START INFORMATION SHOWN

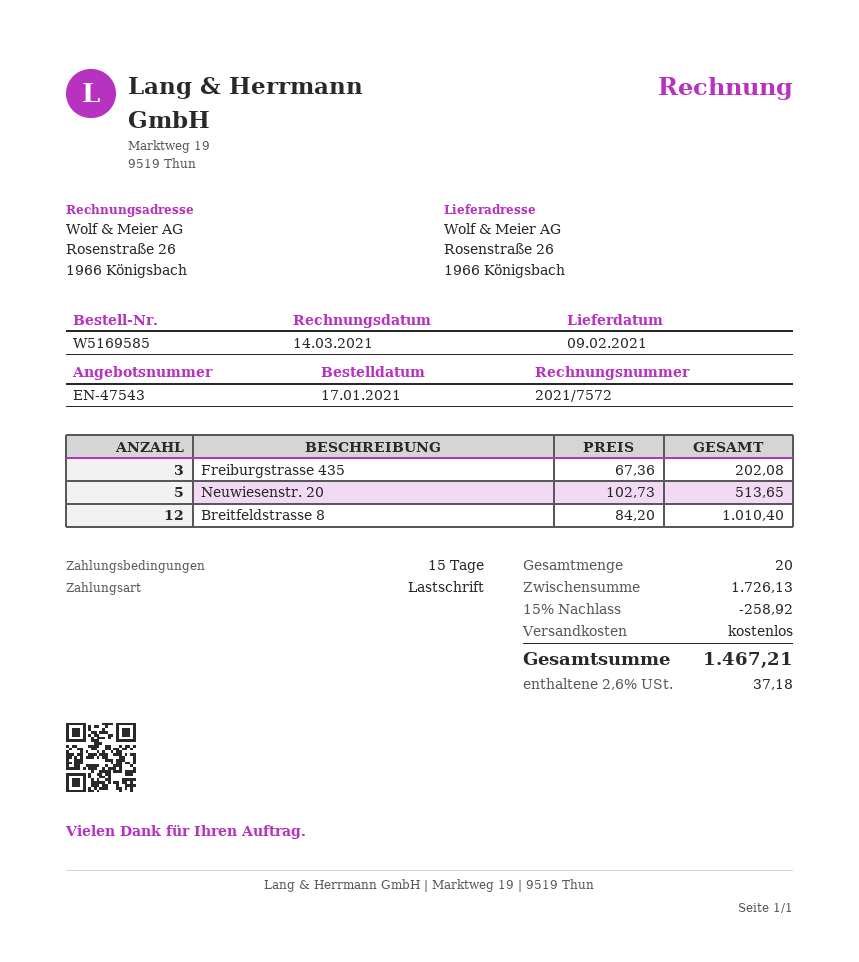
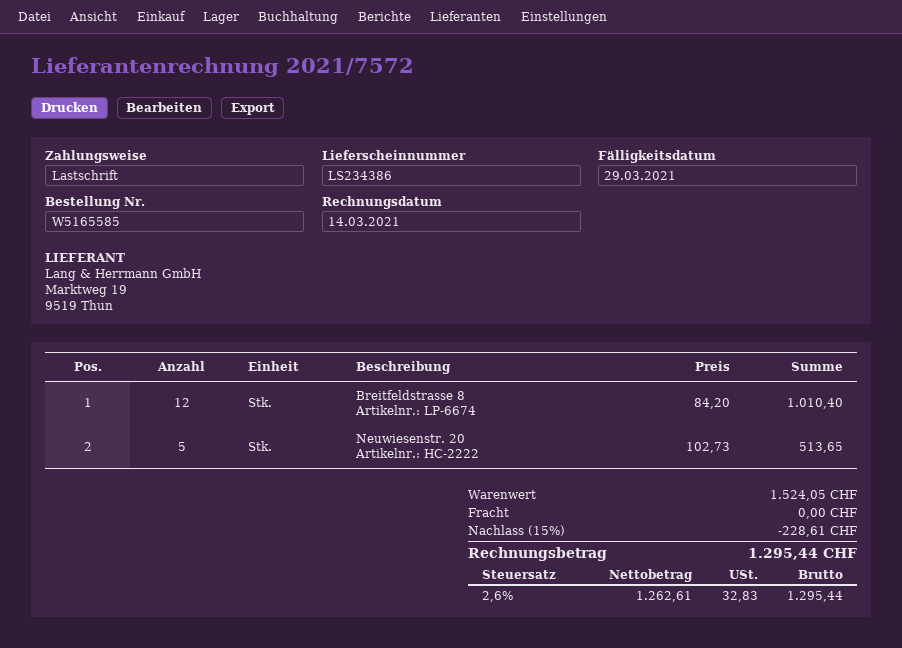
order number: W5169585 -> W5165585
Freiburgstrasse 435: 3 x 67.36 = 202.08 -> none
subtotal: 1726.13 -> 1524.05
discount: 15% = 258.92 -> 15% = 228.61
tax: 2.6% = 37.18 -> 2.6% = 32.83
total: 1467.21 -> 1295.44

END INFORMATION SHOWN

BRIEF:
Pictures don't belong in the copy. Transcribe every record exactly as it appears.

RESPONSE:
order number: W5169585 -> W5165585
Freiburgstrasse 435: 3 x 67.36 = 202.08 -> none
subtotal: 1726.13 -> 1524.05
discount: 15% = 258.92 -> 15% = 228.61
tax: 2.6% = 37.18 -> 2.6% = 32.83
total: 1467.21 -> 1295.44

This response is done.